Voilà enfin un auteur qui aborde le sujet assez controversé de l'existence de l'âme supratemporelle et métaspatiale. Si la téléportation (pourtant présente chez de nombreux auteurs "croyants") avait déjà fait réfléchir à la question, Egan nous pousse plus loin en ne téléportant qu'à moitié : on ne redevient pas matériel à l'autre bout, on reste sur support informatique ... et, le logiciel nous anime "à la manière de la physique" ... on devient donc "virtuel". Ce coup de force informatique permet de concevoir (au prix fort, certes) une intelligence qui n'a rien d'artificiel tout en étant virtuelle. On économise le démélage du spaghetti cérébral.

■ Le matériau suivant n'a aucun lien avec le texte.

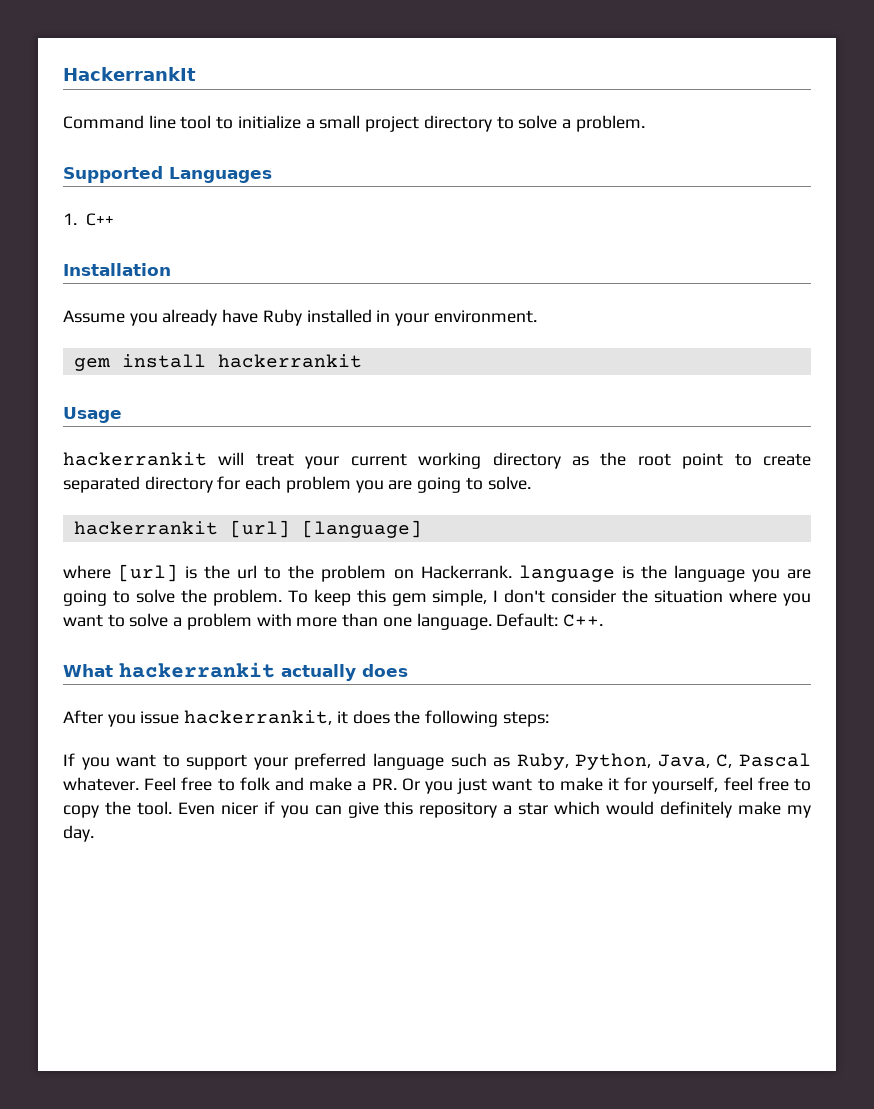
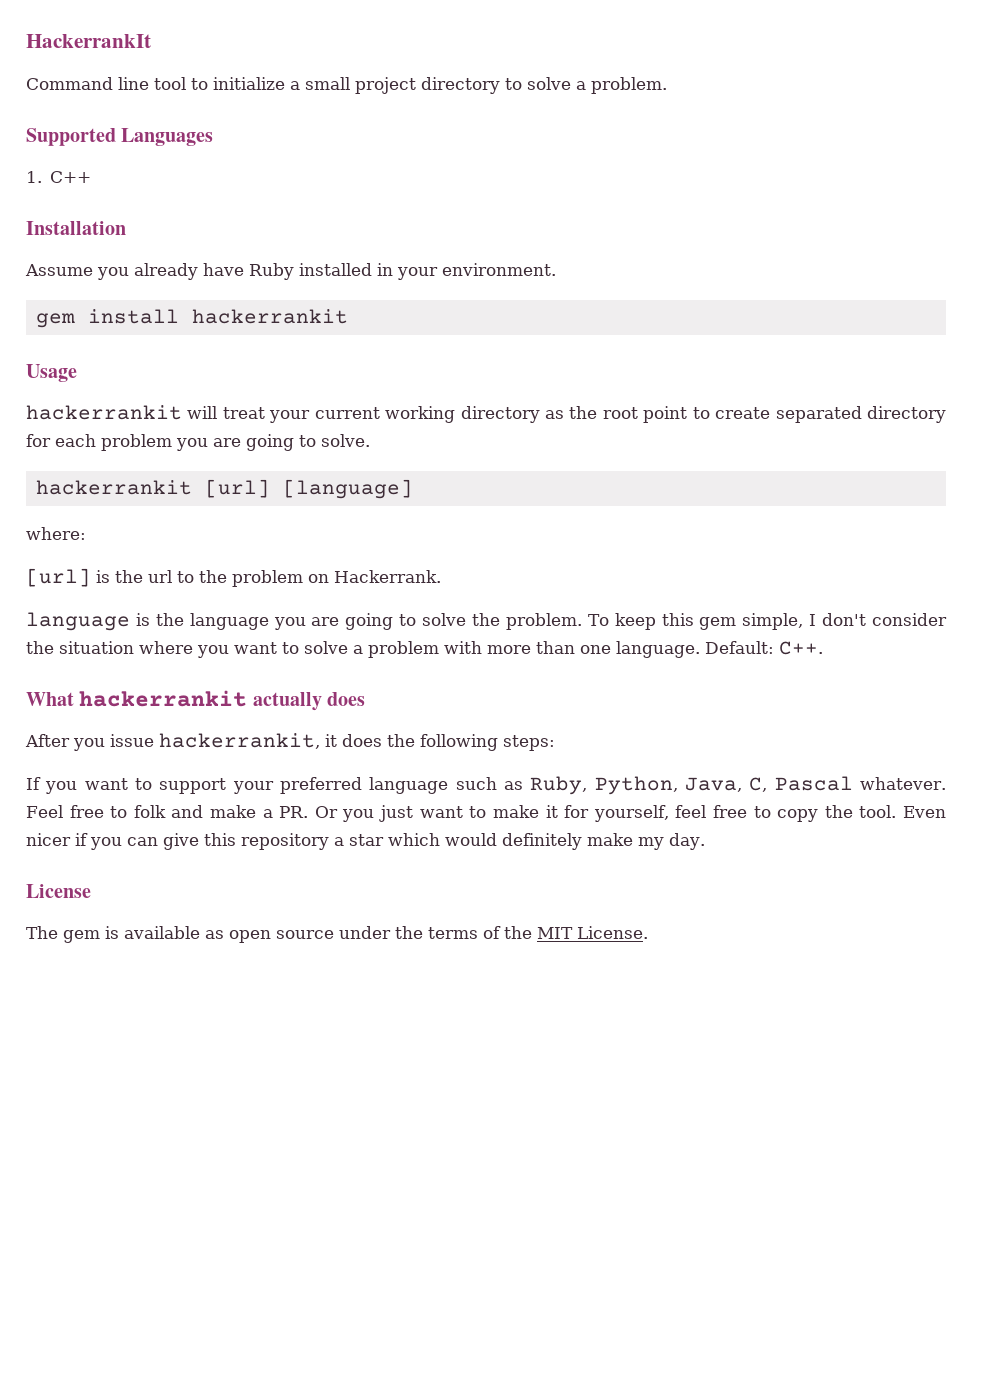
- where [url] is the url to the problem on Hackerrank. language is the language you are going to solve the problem.
+ where:
+ [url] is the url to the problem on Hackerrank.
+ language is the language you are going to solve the problem.
+ License
+ The gem is available as open source under the terms of the MIT License.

A défaut de "qui suis-je ?", il pose donc la question du "où suis-je" (ou, plus exactement, du "où continue-je" ?)
De nombreux passages sont jubilatoires.
Malheureusement, le mysticisme fait son retour en force avec l'idée que tout univers doit forcément avoir un sens, et qu'un Dieu (ou un auteur) existe par métonymie. Pincé également par une sorte de justification hard-science d'une tendance solipsiste, je me suis réveillé sur la fin avec la prise de conscience que les lois de ce rève sortaient de ma conception.
La fin me parait un peu dogmatique.
Les nouveaux livres de Greg Egan extrapolent souvent des questions présentées dans l'ouvrage précédent. Celui-là est un peu le début à tout.
A noter que Gérard Klein retourne enfin un peu sa veste dans cette préface (on l'a déjà vu plus sceptique vis à vis du potentiel "sentimental" des ordinateurs).